Authored by Sama Fazal in Society
Published on 05-12-2009
People will do anything for money. It is true to a large extent. But donating blood for money? Does that seem like a macabre idea? How ‘bad’ is this phenomenon really and for whom? How popular is it and with whom?
Should donating blood be a noble cause? It could be optional. Those who can afford it may give it for nothing. However, there are many poor countries, where people struggle to keep body and soul together and they believe it is the thing to do in the absence of other earning skills and opportunities. And when there is the Red Cross or the various other plasma centers that are prepared to pay for it, the donor may be justified in doing it.
Selling plasma gets you quick cash and your body barely misses it. It replenishes itself in a few days and fetches you up to $ 20-25 per visit. Good enough for something you don’t have to work for and have very little to lose. Plasma is in high demand and if your blood plasma contains special antibodies then you go up a notch on the donor charts.
Plasma donations pay each time and are often the refuge of cash-strapped students. Read this verbatim account of a regular donor – “I used to do it, got about 25$ a week, they give you a bonus for weeks in a row – it is really not worth it because of the energy drain and the food you have to buy to build back up. I also have visible vein scars 30 years later. Place an ad for house cleaning or something instead.”
Wise words there from the bitter voice of experience. Young people especially need to recognize and believe that they have other skills that will fetch them an income. Also, think of what you can give back to society. Are you so impoverished at heart that you will sell, rather than give, blood to a man in need? However, if you must donate (for money or for nothing), it is recommended that you have a meal before the donation, drink plenty of water after, and absolutely no alcohol for at least 72 hours after. Also beware of unauthorized centers; they justify their ineptitude and negligence by paying you and you just might end up paying dearly for the rest of your life if things go wrong somewhere.

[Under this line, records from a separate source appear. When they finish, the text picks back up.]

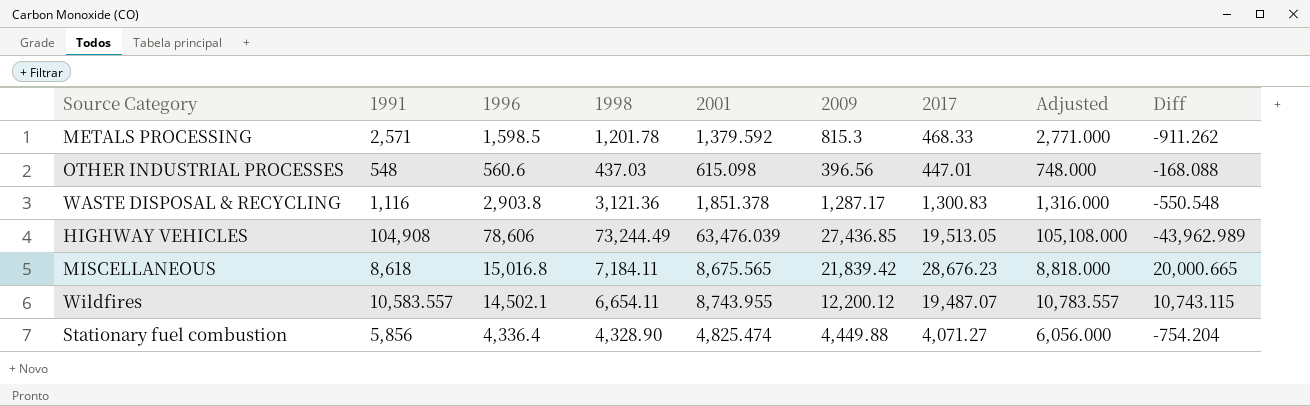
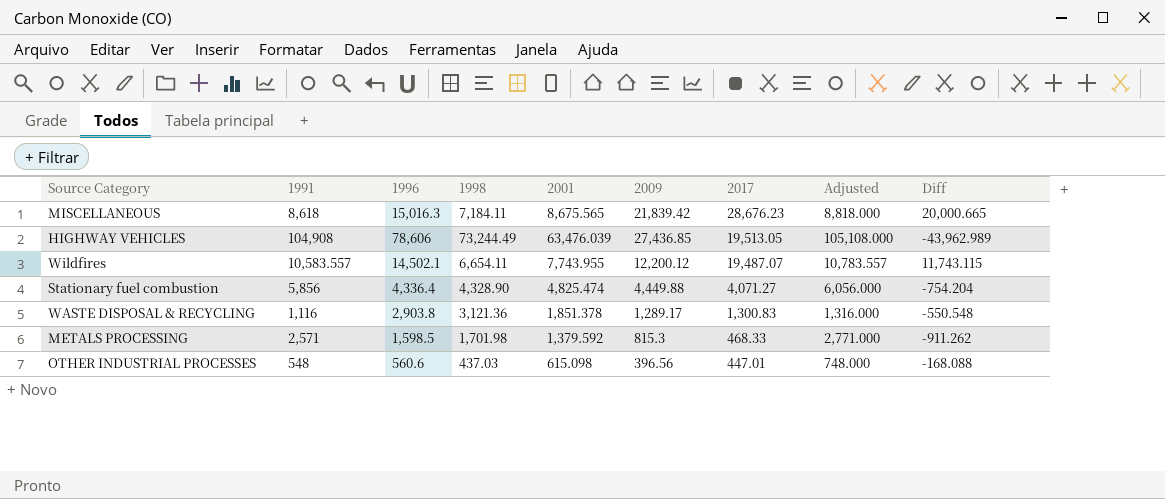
row order: none -> 2017 descending
MISCELLANEOUS | 1996: 15,016.8 -> 15,016.3
Wildfires | 2001: 8,743.955 -> 7,743.955
Wildfires | Diff: 10,743.115 -> 11,743.115
WASTE DISPOSAL & RECYCLING | 2009: 1,287.17 -> 1,289.17
METALS PROCESSING | 1998: 1,201.78 -> 1,701.98

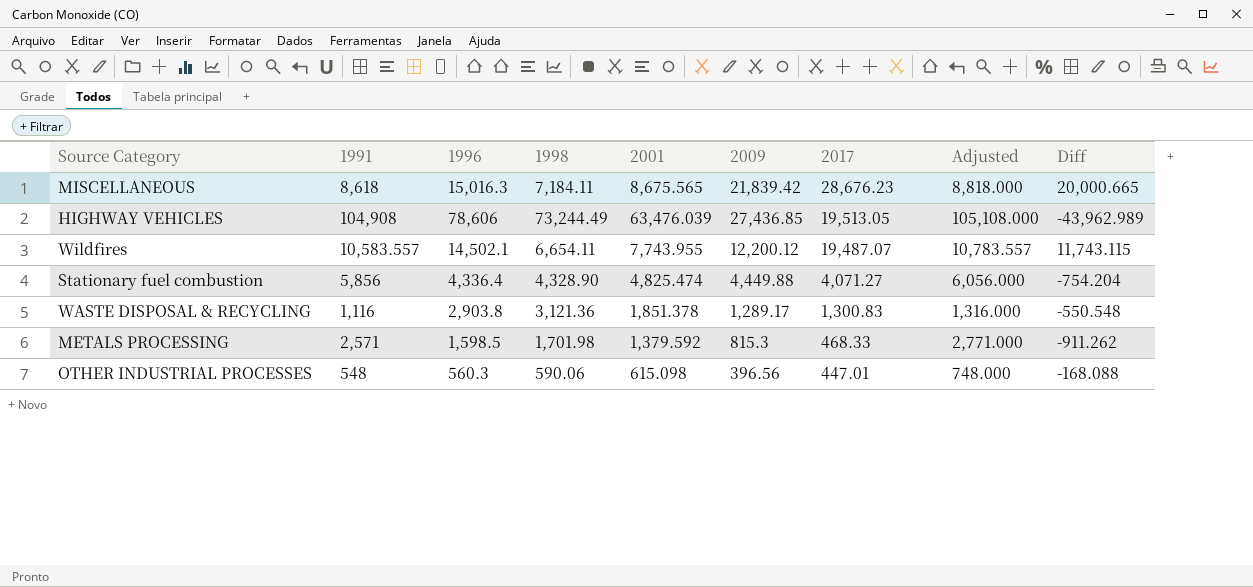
OTHER INDUSTRIAL PROCESSES | 1996: 560.6 -> 560.3
OTHER INDUSTRIAL PROCESSES | 1998: 437.03 -> 590.06

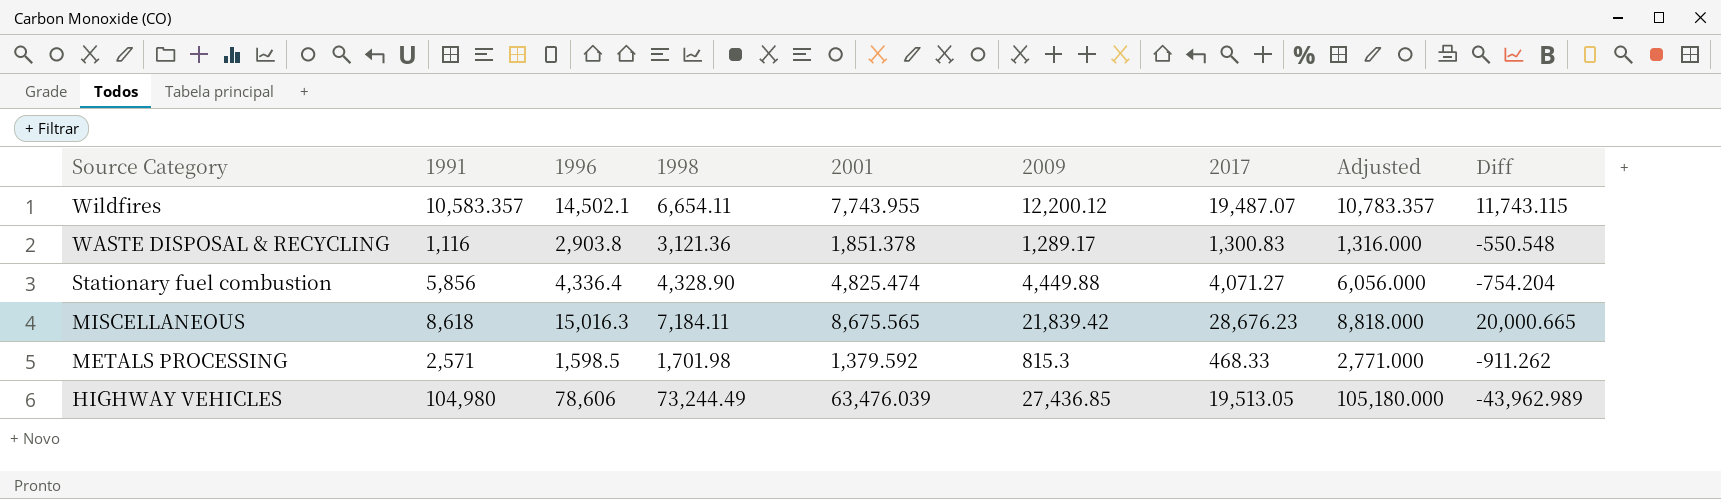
row order: 2017 descending -> Source Category descending
row OTHER INDUSTRIAL PROCESSES: 548 | 560.3 | 590.06 | 615.098 | 396.56 | 447.01 | 748.000 | -168.088 -> none
Wildfires | 1991: 10,583.557 -> 10,583.357
Wildfires | Adjusted: 10,783.557 -> 10,783.357
HIGHWAY VEHICLES | 1991: 104,908 -> 104,980
HIGHWAY VEHICLES | Adjusted: 105,108.000 -> 105,180.000

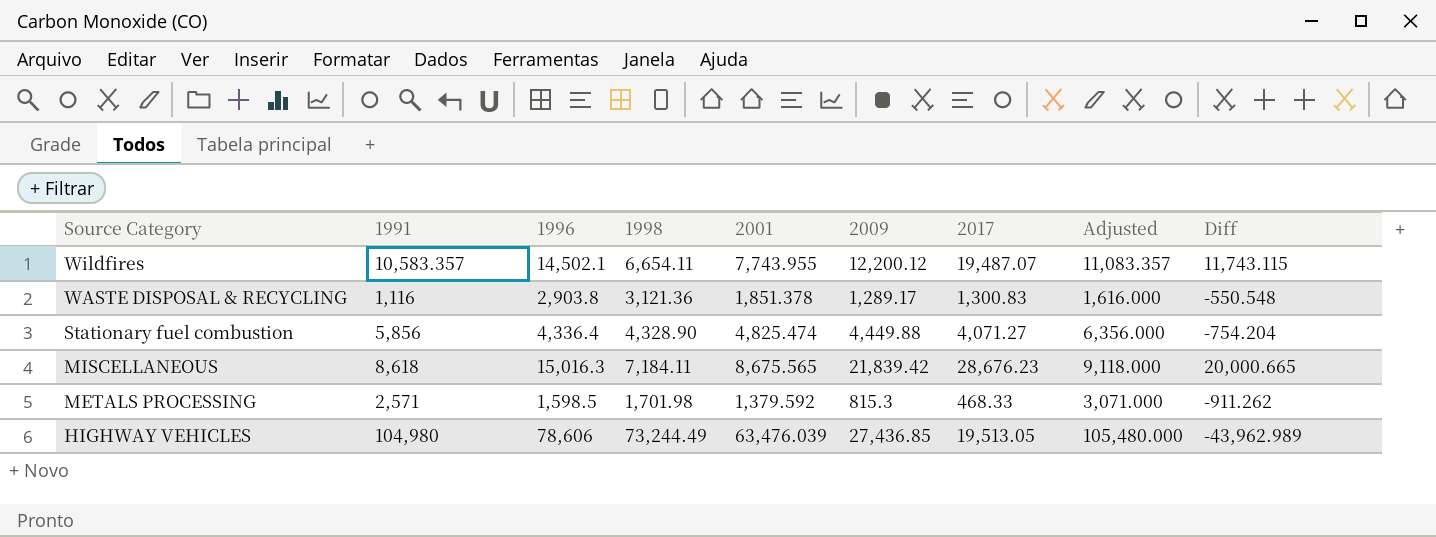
column Adjusted | formula: [1991] + 200 -> [1991] + 500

‘Serial’ blood donors need to be a responsible lot, however much of an oxymoron that sounds. They need to ensure that they are disease free. Secondly they definitely must not donate more than the stipulated thrice a year; this prevents the body from going into a steady slide. It takes blood about two months to completely replenish the body’s supply. And those looking only at the green bucks, do remember that donating too often causes iron deficiency in the body. Excessive donation of blood or plasma is tantamount to abuse of the body and it is a pity that there is really no legislation to curb it.